La stimolazione vagale è inefficace nei pazienti con scompenso cardiaco

Un’alterata regolazione dell’attività neurovegetativa è un elemento fisiopatologico caratteristico dell’insufficienza cardiaca cronica ed si contraddistingue per una riduzione dell’azione del sistema parasimpatico ed un contemporaneo aumento del drive simpatico. Inizialmente controindicati, i ß-bloccanti sono diventati ai giorni nostri il trattamento cardine dello scompenso cardiaco e hanno dimostrato senza dubbi di migliorare la qualità di vita e la prognosi dei pazienti.

Dal lato opposto, la modulazione dell’attivazione parasimpatica come potenziale terapia per lo scompenso cardiaco ha ricevuto solamente una limitata attenzione, probabilmente per la complessità intrinseca degli effetti cardiovascolari indotti. In questo senso sperimentazioni sull’animale e sull’uomo hanno fornito risultati contrastanti.

A porre seri dubbi sull’efficacia di questo trattamento arriva ora un nuovo lavoro, pubblicato sul Journal of the american college of cardiology, che dimostra l’inefficacia della stimolazione del nervo vago nel prevenire eventi clinici in pazienti con scompenso cardiaco cronico. Lo studio è iniziato nel 2011 e 85 centri distribuiti tra Stati Uniti, Europa e Israele hanno arruolato 707 soggetti, randomizzati ad una stimolazione vagale (436 pazienti) o ad un trattamento di controllo (271 pazienti).

I pazienti sono stati inclusi se presentavano una classe funzionale NYHA III, erano in terapia medica stabile, avevano una frazione di eiezione ventricolare sinistra ≤ 40% e un diametro telediastolico del ventricolo sinistro compreso tra 50 e 80 mm. Sono stati inclusi anche pazienti in cui era stato impiantato un dispositivo di resincronizzazione cardiaca.

Nei pazienti randomizzati a ricevere una stimolazione vagale, veniva posizionato un elettrocatetere transvenoso nel ventricolo destro, per il rilevamento dell’attività cardiaca, ed una cuffia di stimolazione sul nervo vago di destra.

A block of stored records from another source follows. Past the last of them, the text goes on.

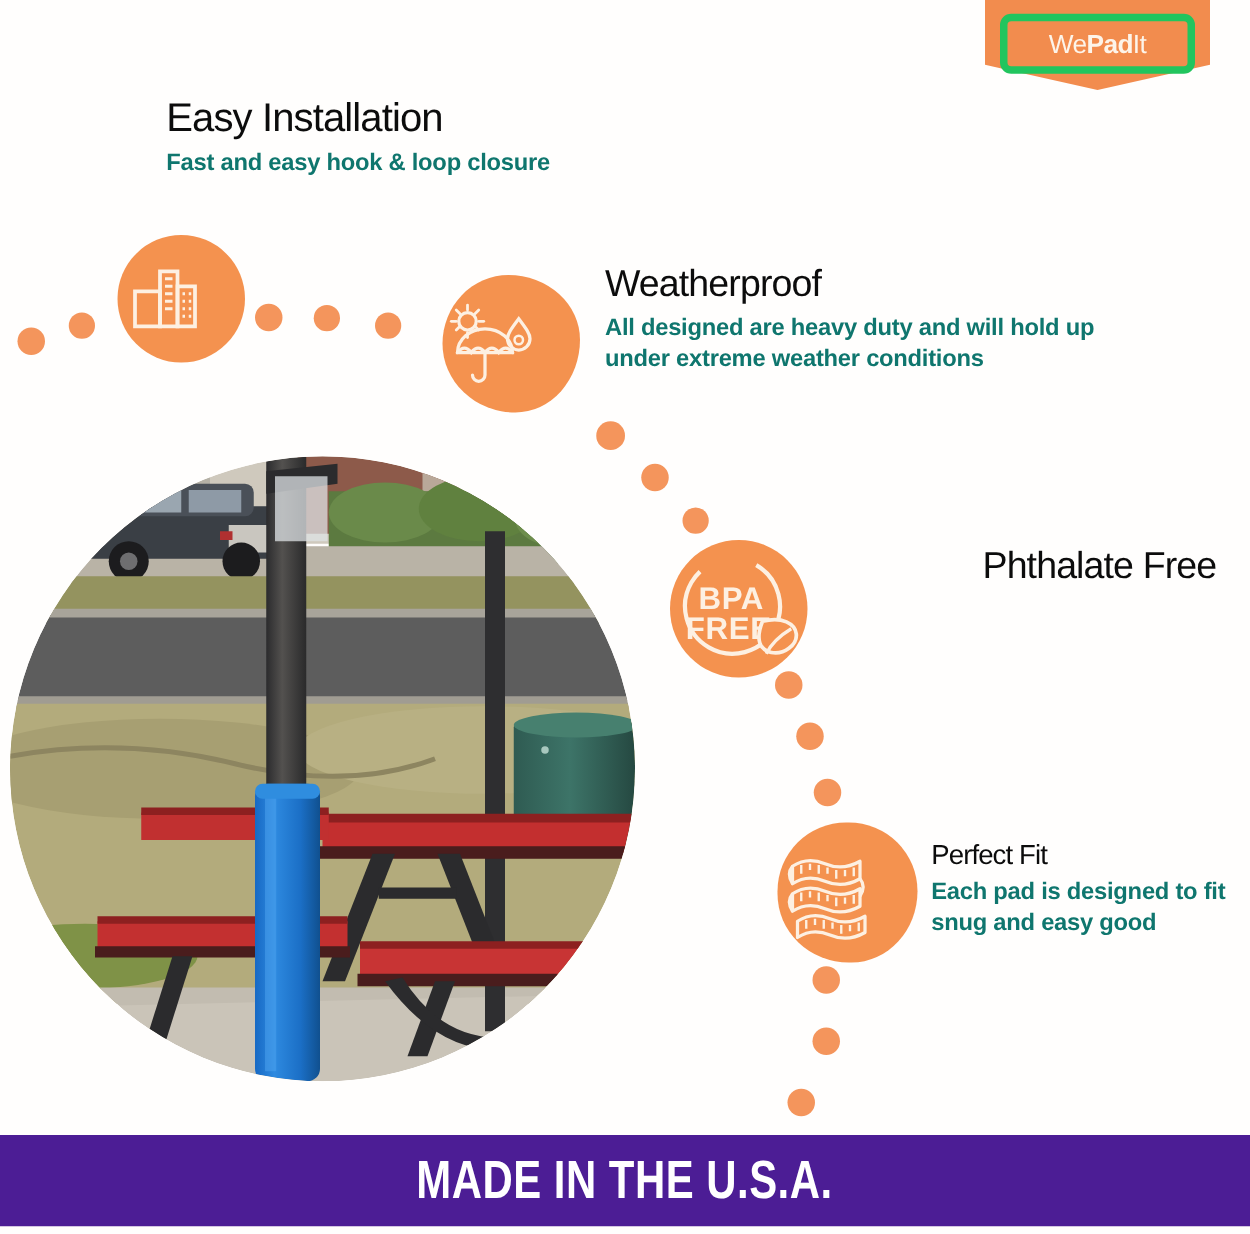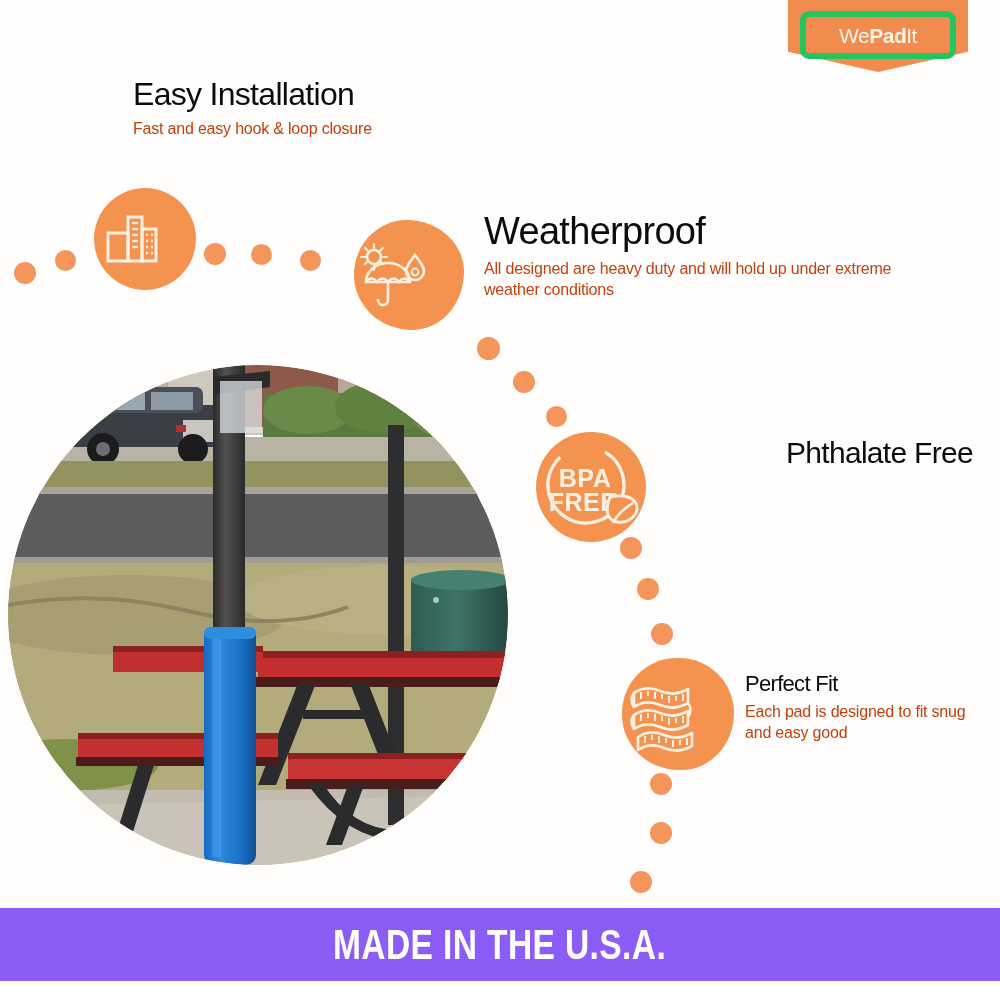--- a/index.html
+++ b/index.html
@@ -67,9 +67,9 @@
   }
   .block p {
     margin: 0;
-    font-size: 16px;
-    font-weight: 400;
-    color: #c2410c;
+    font-size: 19px;
+    font-weight: 700;
+    color: #0f766e;
     line-height: 1.33;
     letter-spacing: -0.2px;
   }

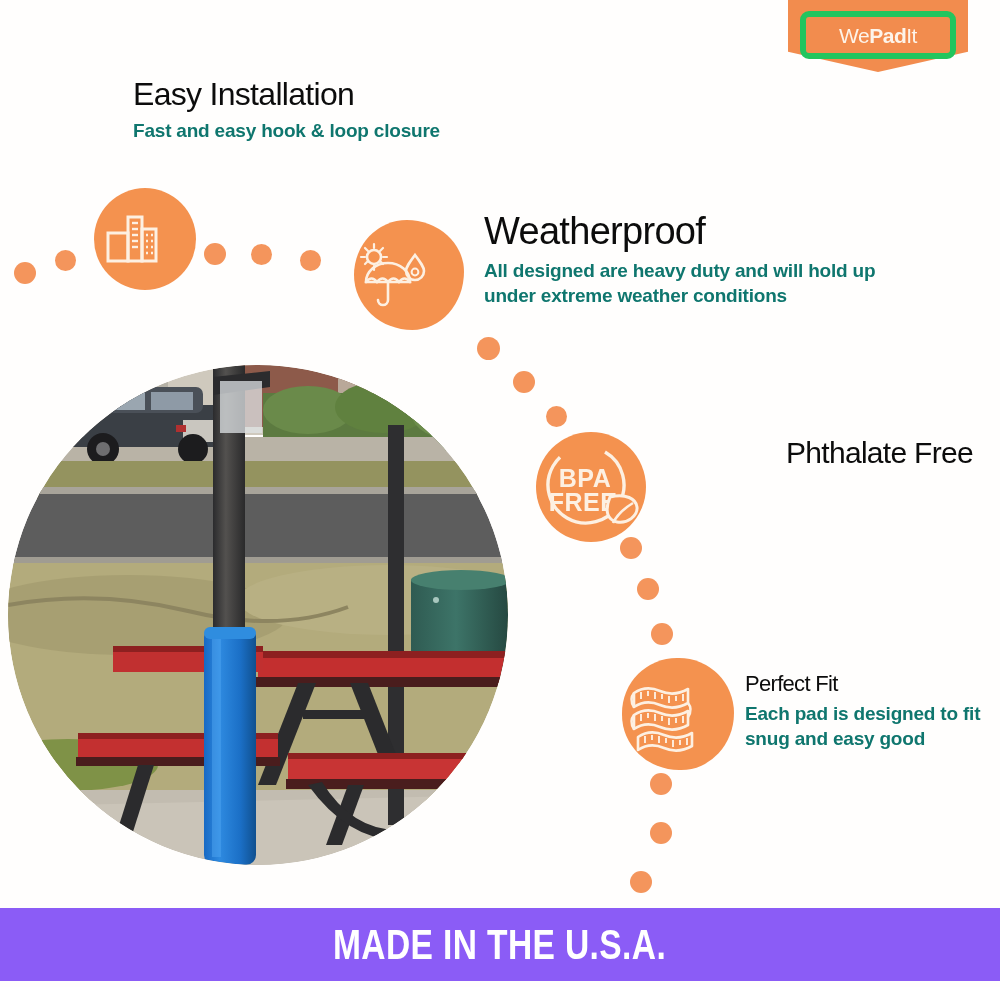--- a/index.html
+++ b/index.html
@@ -80,7 +80,7 @@
   #b-fit       { left: 745px; top: 672px; width: 250px; }
 
   #b-easy h2 { font-size: 32px; }
-  #b-weather h2 { font-size: 38px; }
+  #b-weather h2 { font-size: 30px; }
   #b-phthalate h2 { font-size: 30px; text-align: right; }
   #b-fit h2 { font-size: 22px; }
 

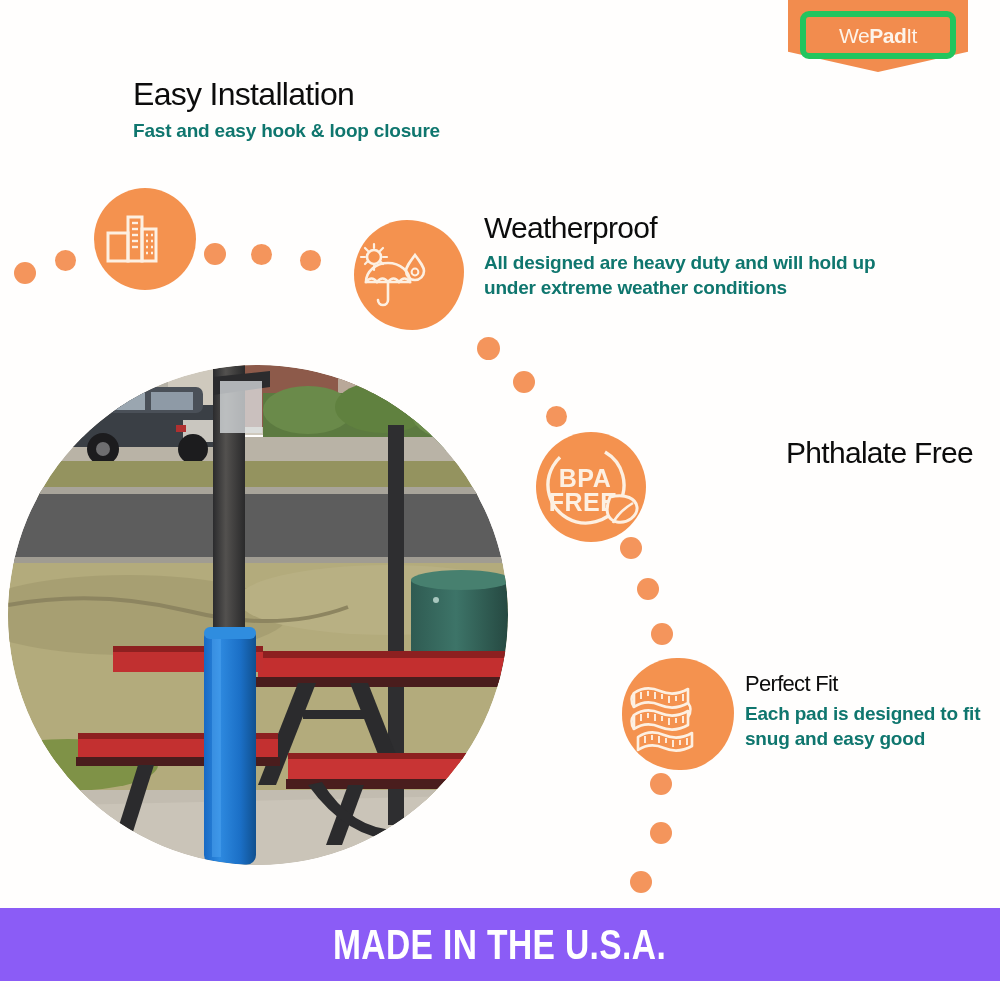--- a/index.html
+++ b/index.html
@@ -121,7 +121,7 @@
     top: 908px;
     width: 1000px;
     height: 73px;
-    background: #8b5cf6;
+    background: #4c1d95;
     display: flex;
     align-items: center;
     justify-content: center;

L’endpoint primario di efficacia era la combinazione di morte per qualsiasi causa o un primo evento attribuito a un peggioramento dello scompenso cardiaco.

L’endpoint primario si è verificato in 132 di 436 (30,3%) pazienti nel gruppo con stimolazione vagale e in 70 dei 271 (25,8%) che componevano il gruppo di controllo (Hazard ratio con stimolazione 1.14; 95% CI: 0,86-1,53; p = 0,37).

Anche l’analisi dei sottogruppi non forniva elementi significativi, se non un effetto peggiorativo della stimolazione vagale nel gruppo di pazienti femmine.

I risultati di questo studio, INOVATE-HF, sembrano quindi dimostrare come la stimolazione vagale nei pazienti con scompenso cardiaco cronico non riduca la mortalità e neppure diminuisca la frequenza di altri eventi clinici legati a questa condizione.

 

Cover image Journal of the American College of Cardiology

Gold MR, et al. Vagus Nerve Stimulation for the Treatment of Heart Failure. The INOVATE-HF Trial. J Am Coll Cardiol 2016;68(2):149-158.